How COLAs are Calculated 

If Social Security benefits weren’t adjusted, recipients would come to find out that their checks bought fewer goods and services with each passing year. For example, the dollar’s value declined by about a third from 2000 to 2018. Without a COLA, someone who began collecting benefits in 2000 would only be able to buy about two-thirds as much with their benefits in 2018.

When the Social Security Administration calculates the annual COLA figure, they use the Consumer Price Index for Urban Wage Earners and Clerical Workers (CPI-W). CPI-W looks at a basket of goods and services purchased for consumption, including:

  • Food and beverages
  • Housing
  • Apparel
  • Transportation
  • Medical care
  • Recreation
  • Education and communication
  • Other goods and services (e.g., tobacco, personal services, etc.)

The COLA is calculated by comparing the average CPI-W for the third quarter of the current year to the same period last year. As shown in the table below, the average in 2020 was higher by 1.3% (rounded to the nearest one-tenth), resulting in the 1.3% COLA increase.

 

CPI-W for:

2019

2020

July

250.236

252.636

August

250.112

253.597

September

250.251

254.004

Average

250.200

253.412

Source: Social Security Administration

Interestingly, as a retiree, the CPI-W is unlikely to be an accurate representation of how your spending habits change on a year-to-year basis. That’s because the CPI-W does a poor job reflecting how important health care costs are for retirees. While inflation in general has remained quite low (around 2%) in recent years, the rate at which health care costs have increased far outpaces standard inflation. This includes nearly everything associated with health care, from doctor/hospital visits to long-term care and prescription drug costs. Which means your expenses may be increasing at a much higher rate than what the CPI-W represents.

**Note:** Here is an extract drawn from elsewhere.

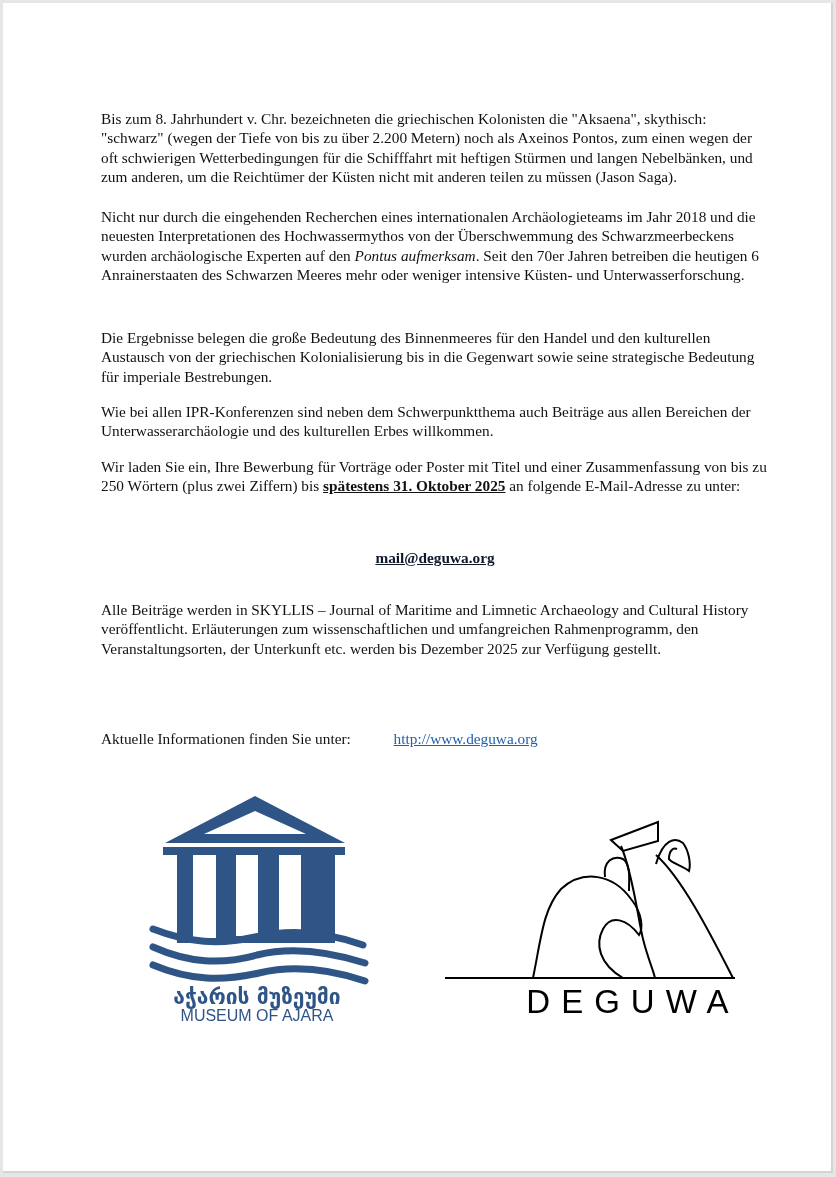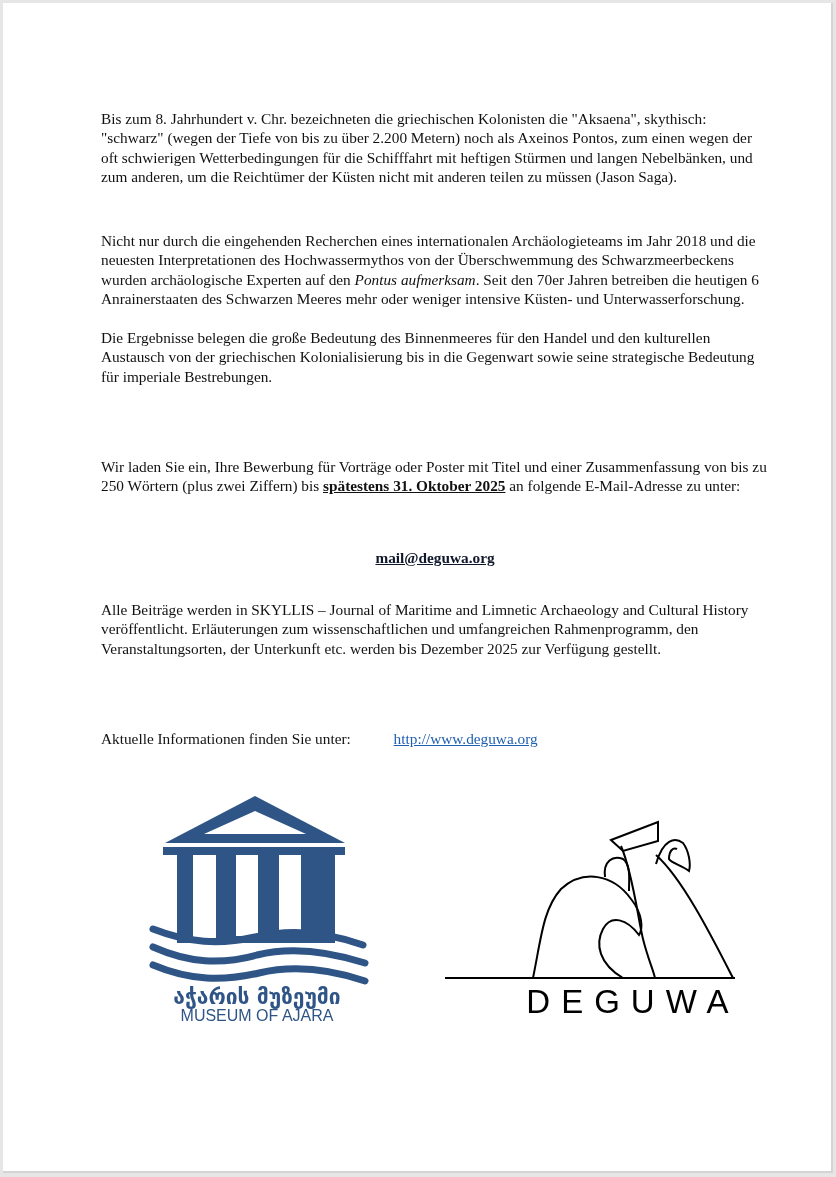"Nicht nur durch die eingehenden" .p2 { top: 228px -> 204px }
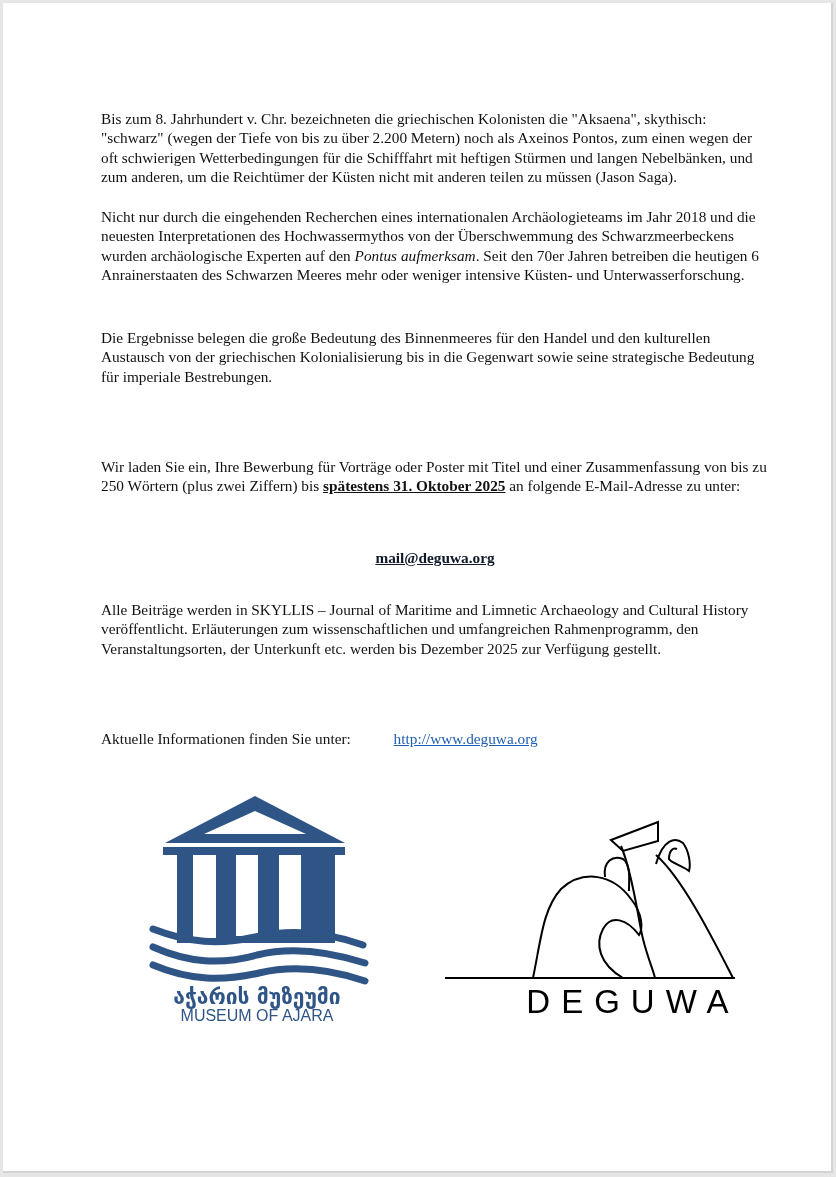"Wie bei allen IPR-Konferenzen sind" p.text { html: none -> <p>Wie bei allen IPR-Konferenzen sind neben dem Schwerpunktthema auch Beiträge aus allen Bereichen der Unterwasserarchäologie und des kulturellen Erbes willkommen.</p> }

How COLA Affects Your Benefits

Even though the COLA was announced as 1.3%, that doesn’t translate to a direct 1.3% raise in your benefits. That’s because the COLA is applied to your primary insurance amount (PIA), which is then factored into the larger benefits formula. Calculating your PIA and your resulting benefit amounts can be complicated, but the SSA has calculators and worksheets to help you get an idea of what your benefit amount will be.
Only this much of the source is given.